* **WHAT YOU NEED TO DO**
Word for word, reproduce the listing that follows, excluding any pictures it contains.

* **PROVIDED INFORMATION**
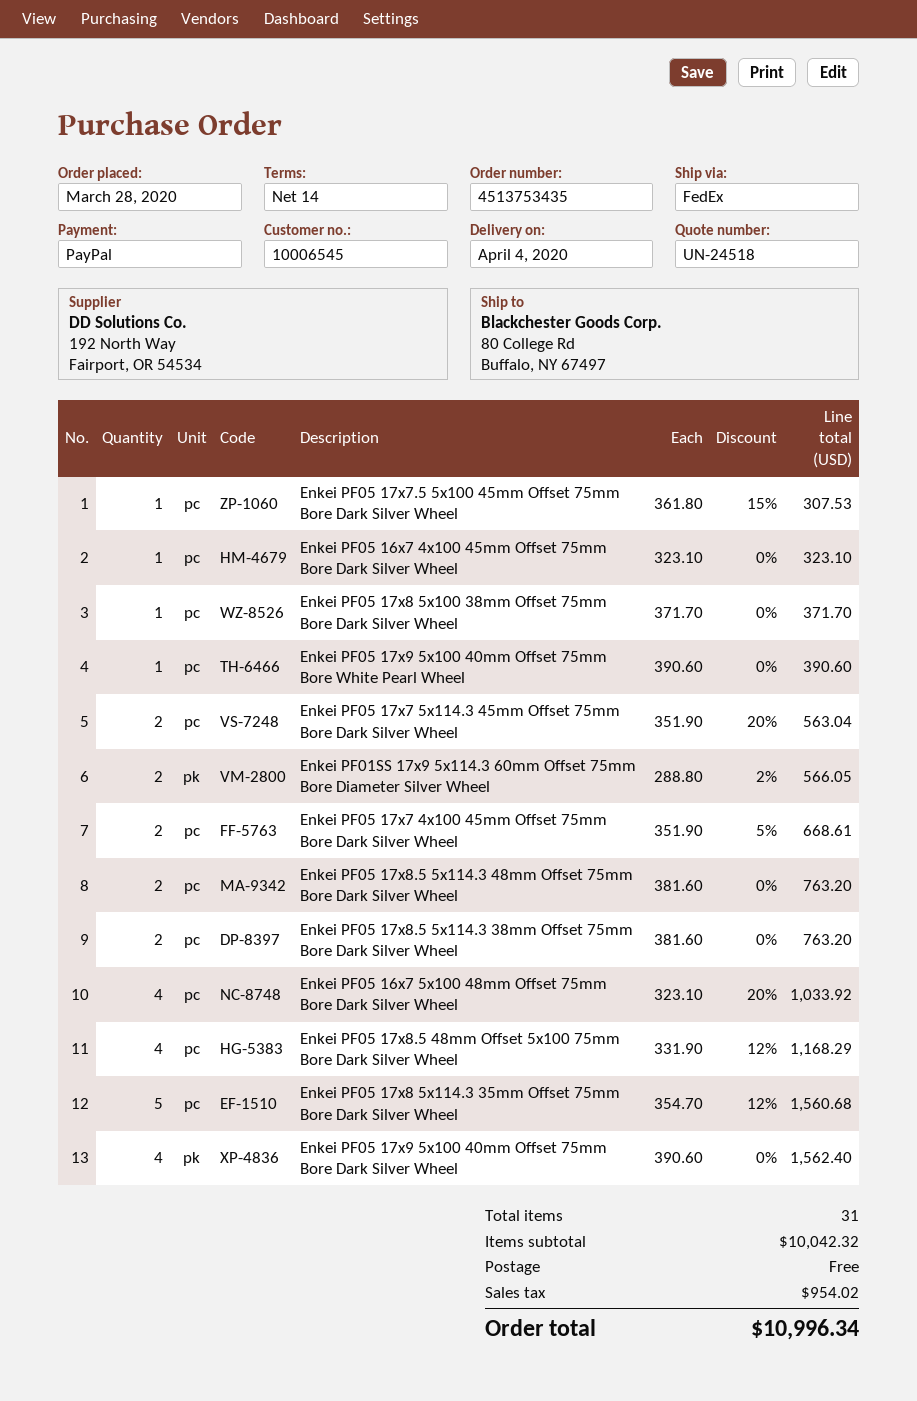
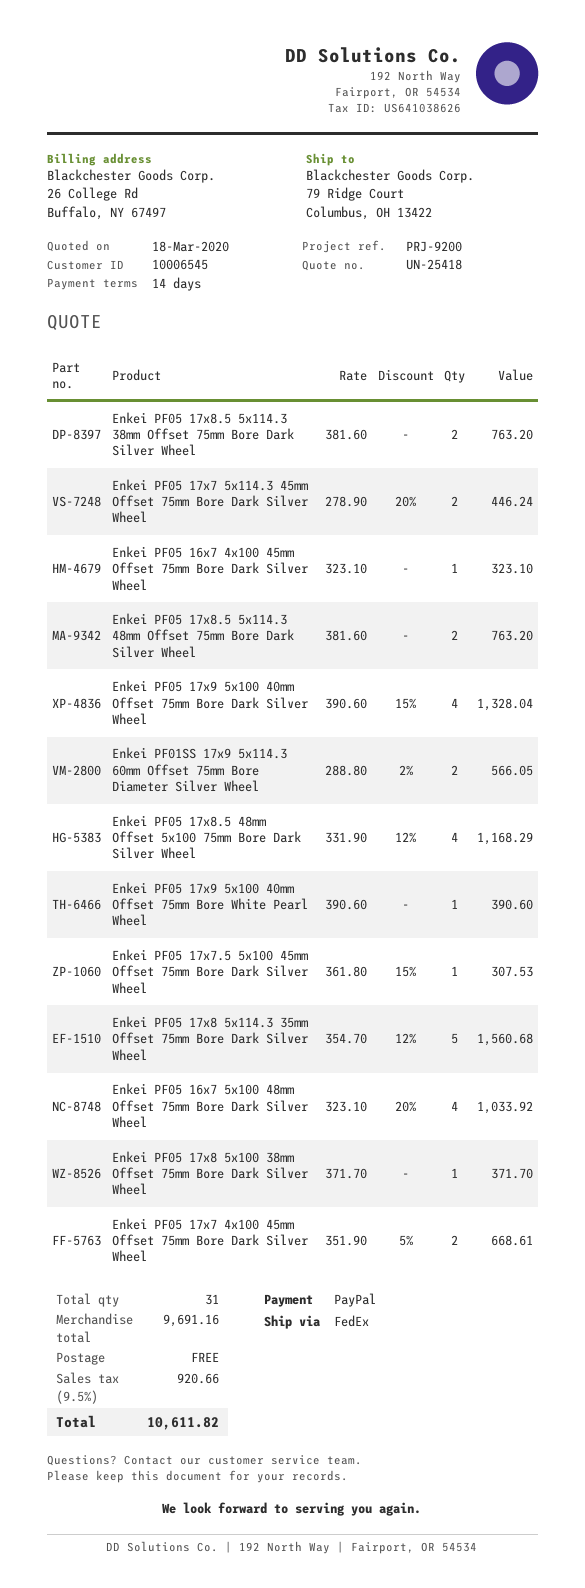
quote number: UN-24518 -> UN-25418
ship to: 80 College Rd, Buffalo, NY 67497 -> 79 Ridge Court, Columbus, OH 13422
Enkei PF05 17x7 5x114.3 45mm Offset 75mm Bore Dark Silver Wheel: 2 x 351.90 - 20% = 563.04 -> 2 x 278.90 - 20% = 446.24
Enkei PF05 17x9 5x100 40mm Offset 75mm Bore Dark Silver Wheel: 4 x 390.60 = 1562.40 -> 4 x 390.60 - 15% = 1328.04
subtotal: 10042.32 -> 9691.16
tax: 954.02 -> 920.66
total: 10996.34 -> 10611.82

* **WORKED SOLUTION**
quote number: UN-24518 -> UN-25418
ship to: 80 College Rd, Buffalo, NY 67497 -> 79 Ridge Court, Columbus, OH 13422
Enkei PF05 17x7 5x114.3 45mm Offset 75mm Bore Dark Silver Wheel: 2 x 351.90 - 20% = 563.04 -> 2 x 278.90 - 20% = 446.24
Enkei PF05 17x9 5x100 40mm Offset 75mm Bore Dark Silver Wheel: 4 x 390.60 = 1562.40 -> 4 x 390.60 - 15% = 1328.04
subtotal: 10042.32 -> 9691.16
tax: 954.02 -> 920.66
total: 10996.34 -> 10611.82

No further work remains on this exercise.